Pada awal 2025, viral foto Sri Sultan Hamengkubuwono X mengenakan kain bermotif gringsing saat menerima Presiden Joko Widodo. Banyak warganet menganggap kain itu sebagai “batik tolak bala”, memunculkan tafsir simbolik terkait situasi politik nasional. Pihak Keraton meluruskan bahwa kain tersebut bukan batik, melainkan sasirangan Kalimantan, bukan bermaksud simbolik.
2. Penjual Batik Viral di TikTok

Dua pria bernama Farhan Schumaher Myciello dan Rafi Shidqi, yang menjual batik secara live di TikTok menarik perhatian publik. Gaya komunikasinya yang elegan dan menghibur, serta kemampuannya menjelaskan filosofi motif batik membuatnya disebut sebagai “host batik terganteng se-Indonesia”. Ini menunjukkan tren digitalisasi dan personal branding dalam industri batik yang semakin kuat.
3. Kontroversi Batik di Forum Internasional (KTT G20)

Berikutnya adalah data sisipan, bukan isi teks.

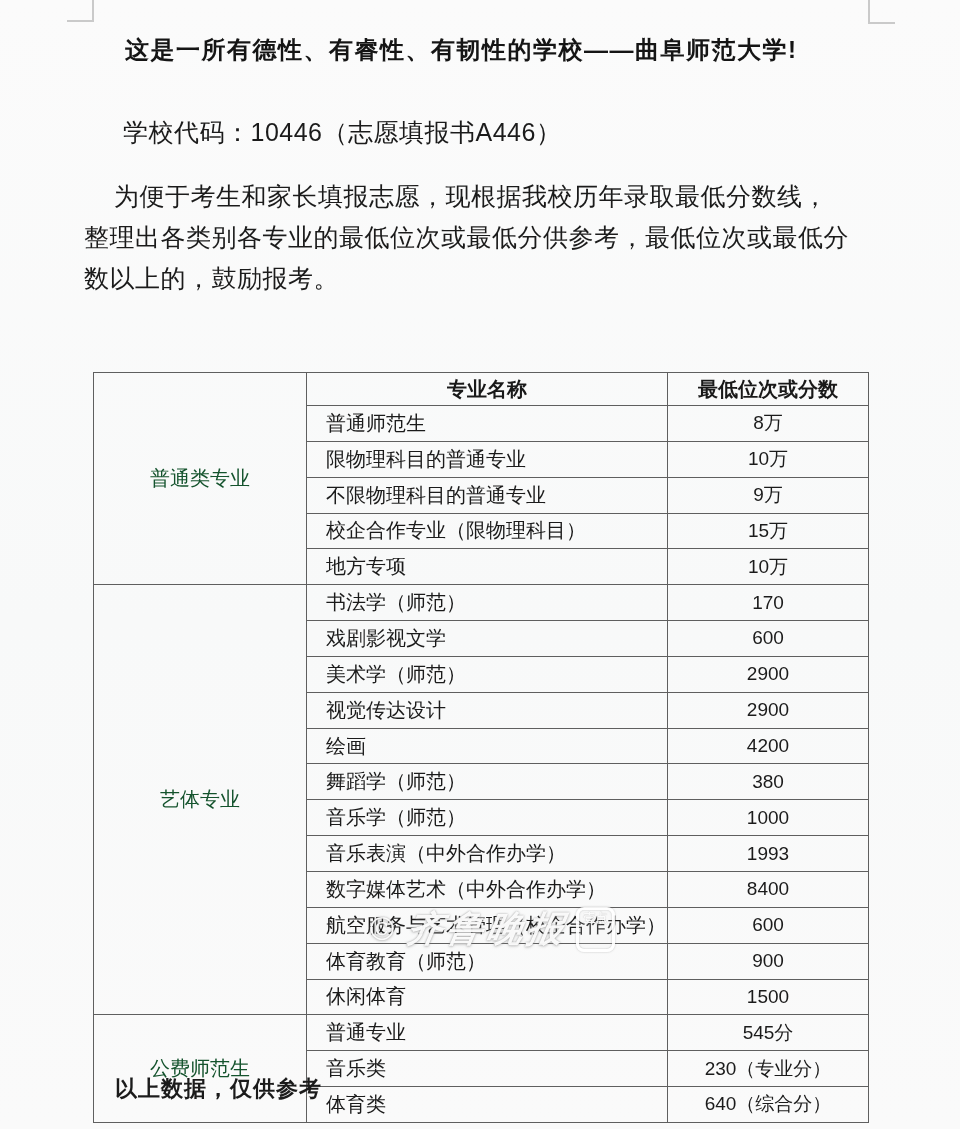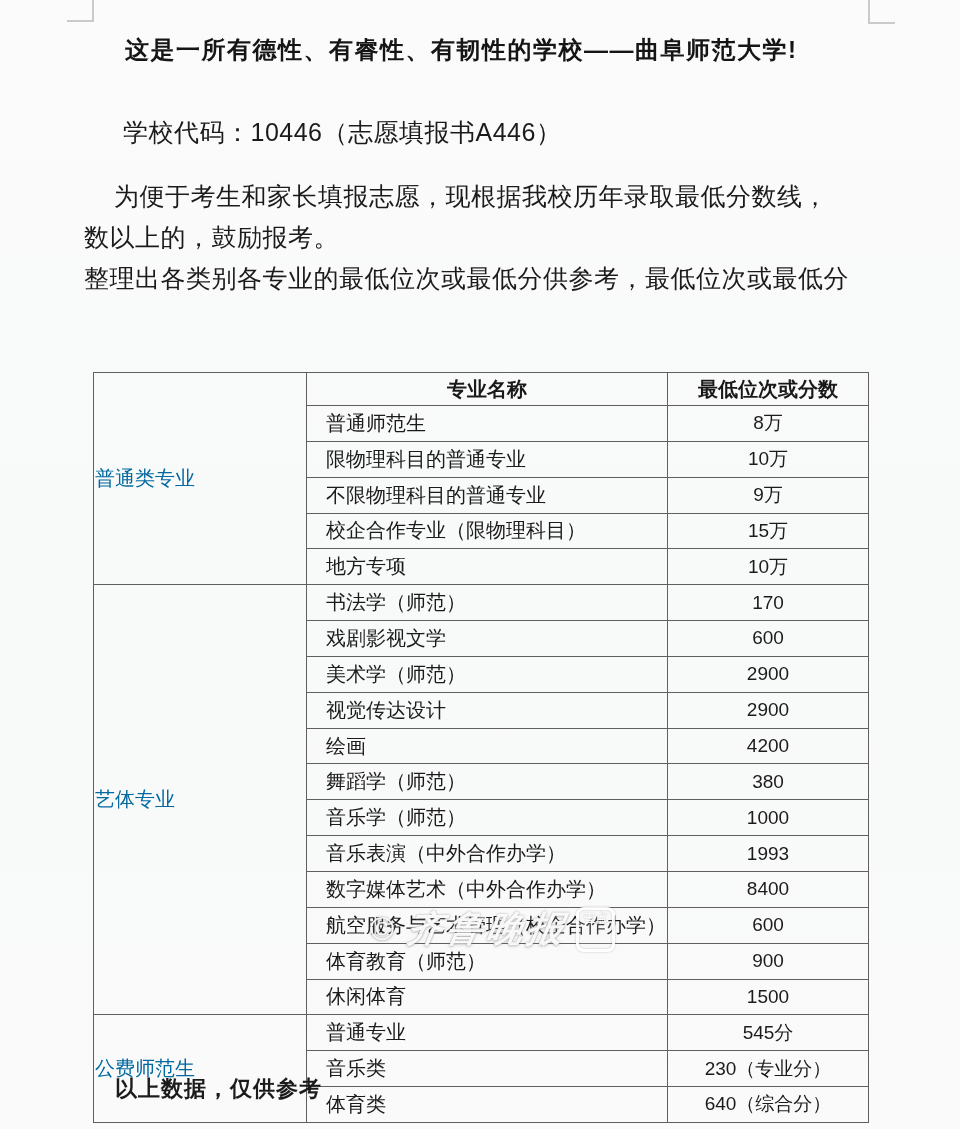"数以上的，鼓励报考。" div.para-line { order: before "整理出各类别各专业的最低位次或最低分供参考，最低位次或最低分" -> after "整理出各类别各专业的最低位次或最低分供参考，最低位次或最低分" }
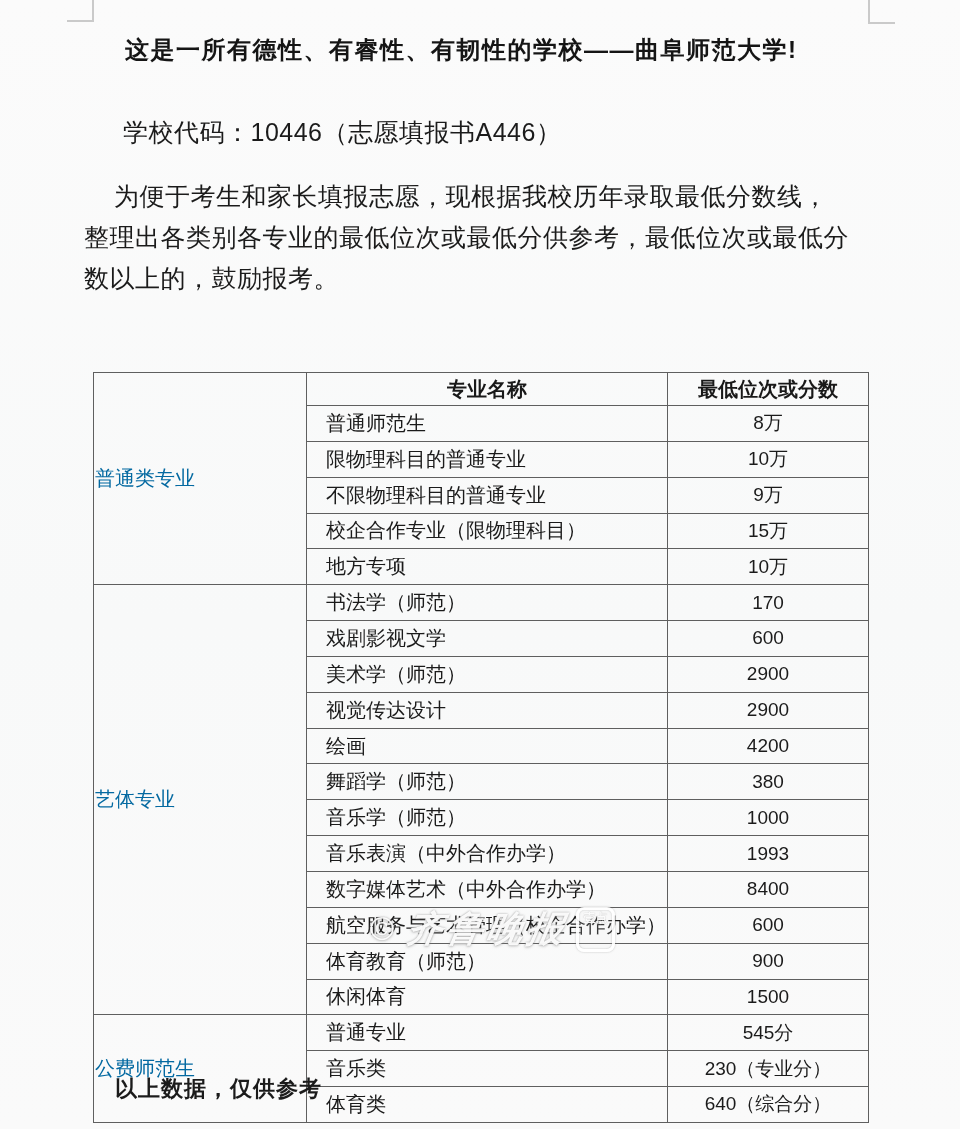"普通类专业" td.cat { color: #0369a1 -> #14532d; text-align: left -> center }
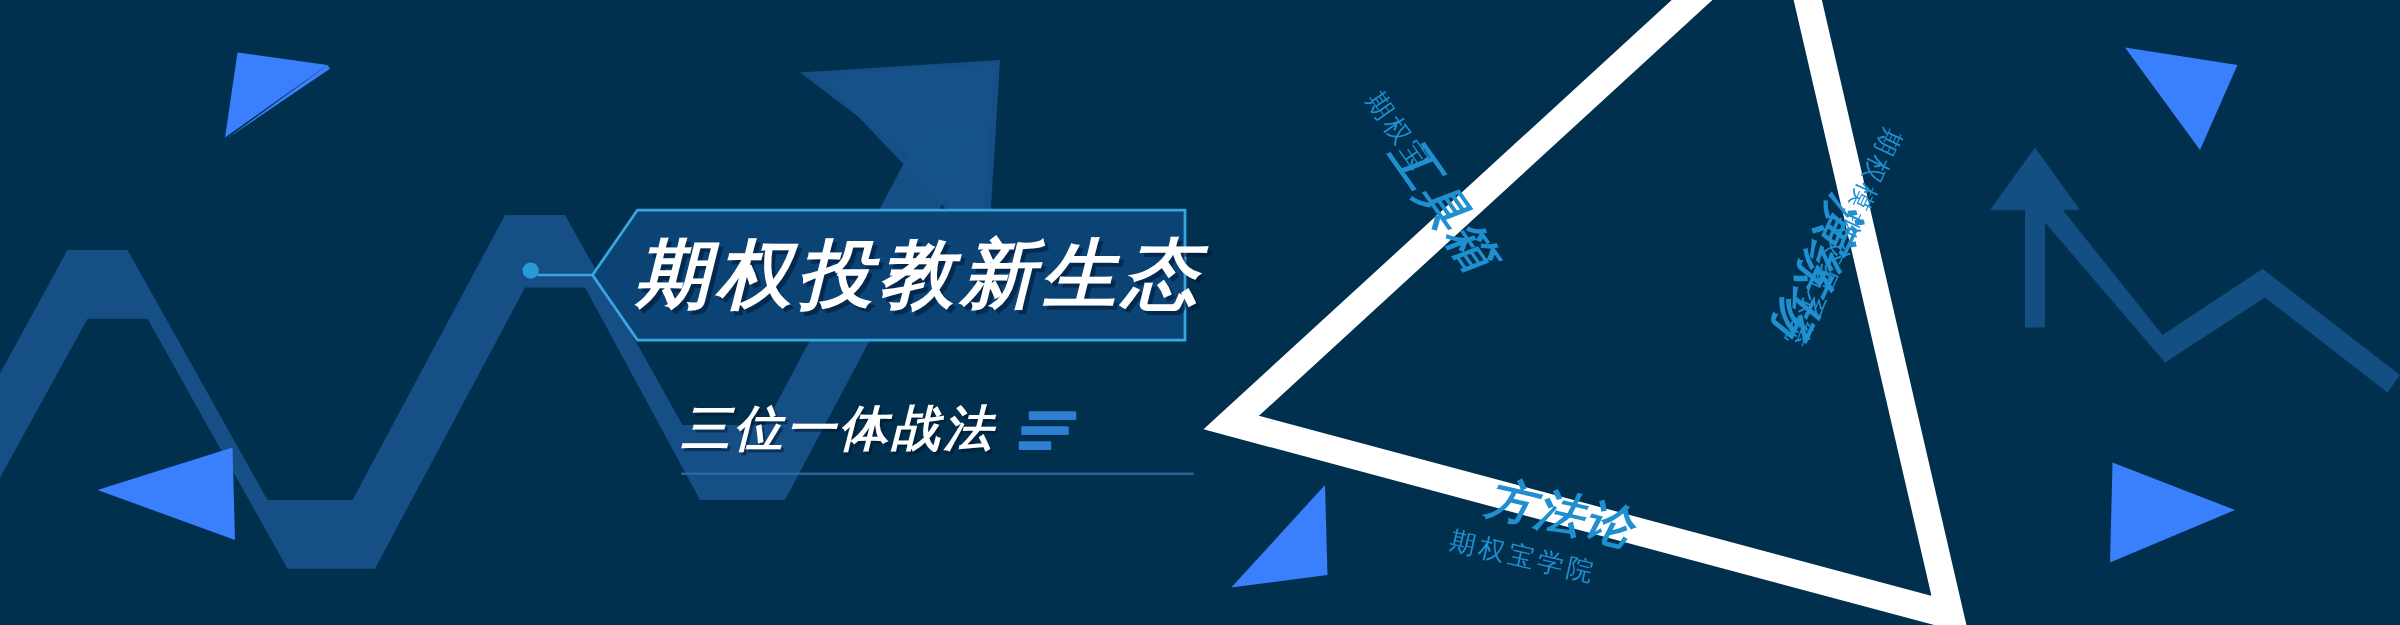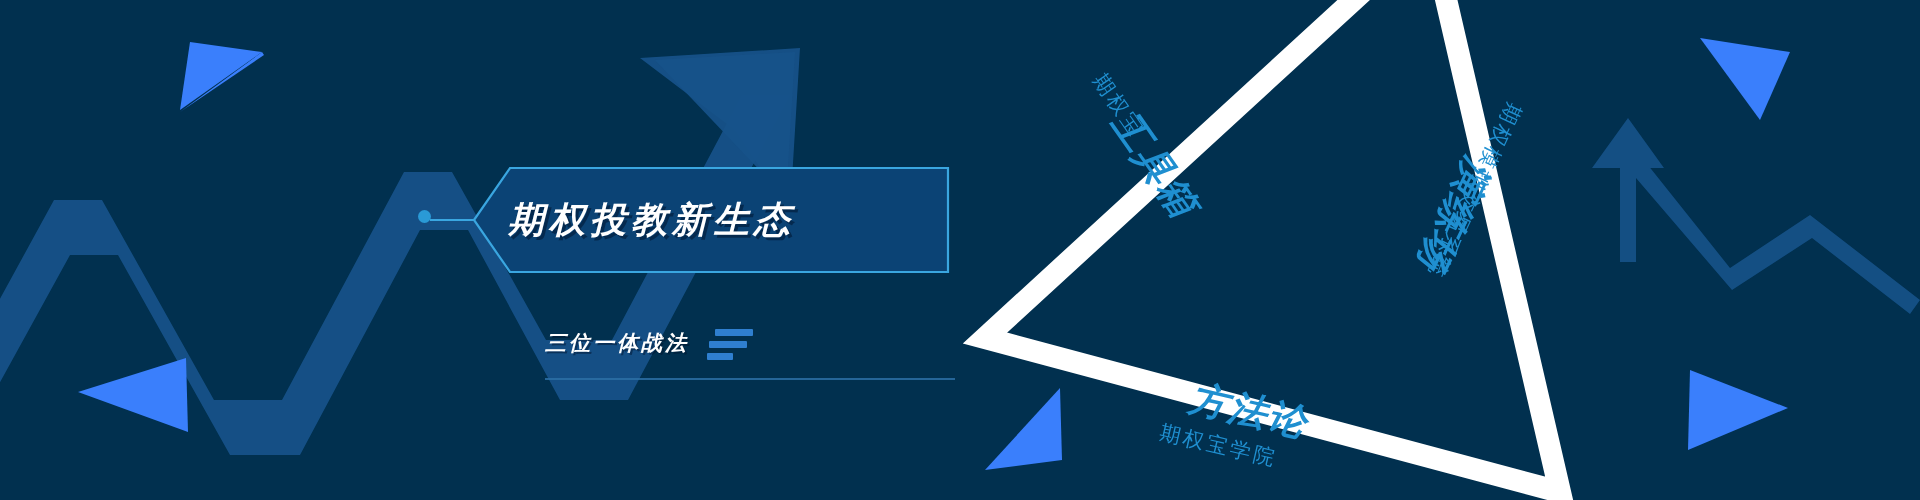"期权投教新生态" .title-text { font-size: 36px -> 60px }
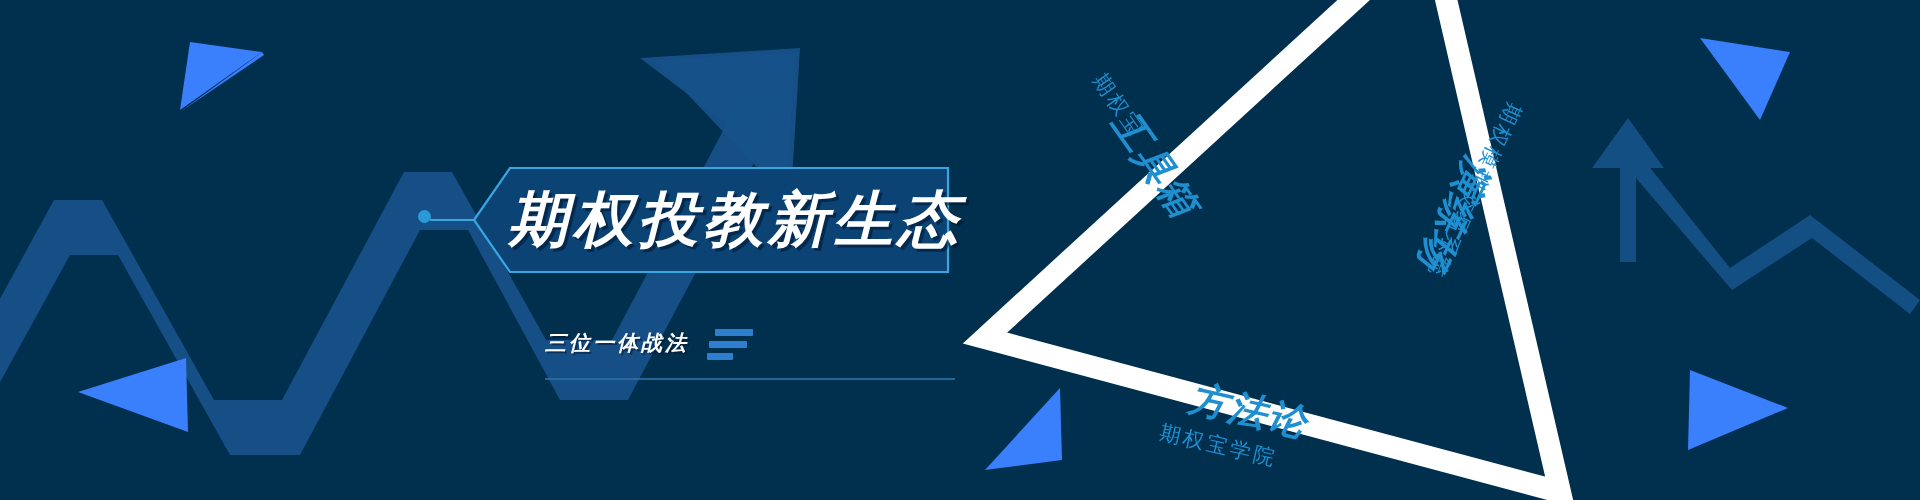"三位一体战法" .subtitle-text { font-size: 21px -> 39px }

Pada Gala Dinner KTT G20 di Bali (akhir 2024, jadi pembahasan di awal 2025), para pemimpin dunia tampil mengenakan batik. Namun, seorang penyiar asing mencuit kritik yang menyebut pakaian mereka tampak seperti seragam, menuai kecaman dari warganet Indonesia. Isu ini mengangkat batik sebagai bagian dari diplomasi budaya dan identitas nasional.
4. Dominasi Batik dalam Perhelatan Fashion Nasional

Indonesia Fashion Week (IFW) 2025 mengangkat tema Ronakultura Jakarta, dan banyak desainer muda menghadirkan batik dengan pendekatan kontemporer. Isu ini menegaskan transformasi batik dari pakaian adat menjadi mode urban yang terus relevan bagi generasi muda.
5. Keresahan Pengrajin Batik Tradisional
Di balik popularitas batik modern, para pengrajin tradisional di daerah seperti Lasem, Cirebon, dan Madura mengeluhkan melemahnya regenerasi dan pemasaran langsung, kalah saing dengan produksi digital-print massal. Ini menjadi sorotan dalam diskusi publik tentang pelestarian batik tulis dan batik cap asli.
6. Inovasi Batik Ramah Lingkungan
Tahun 2025 juga menyaksikan meningkatnya kesadaran terhadap eco-fashion, termasuk batik berbahan pewarna alami. Beberapa komunitas batik meluncurkan koleksi batik organik dari daun indigo, jelawe, dan kulit kayu, yang disambut baik oleh pasar ekspor dan konsumen muda berorientasi keberlanjutan.
Isu-isu batik di 2025 menunjukkan betapa batik bukan hanya soal kain, tapi juga soal identitas budaya, simbol sosial, inovasi teknologi, dan pertarungan makna. Di tengah era digital, batik terus berevolusi—baik sebagai ekspresi tradisi maupun sebagai medium gaya hidup masa kini.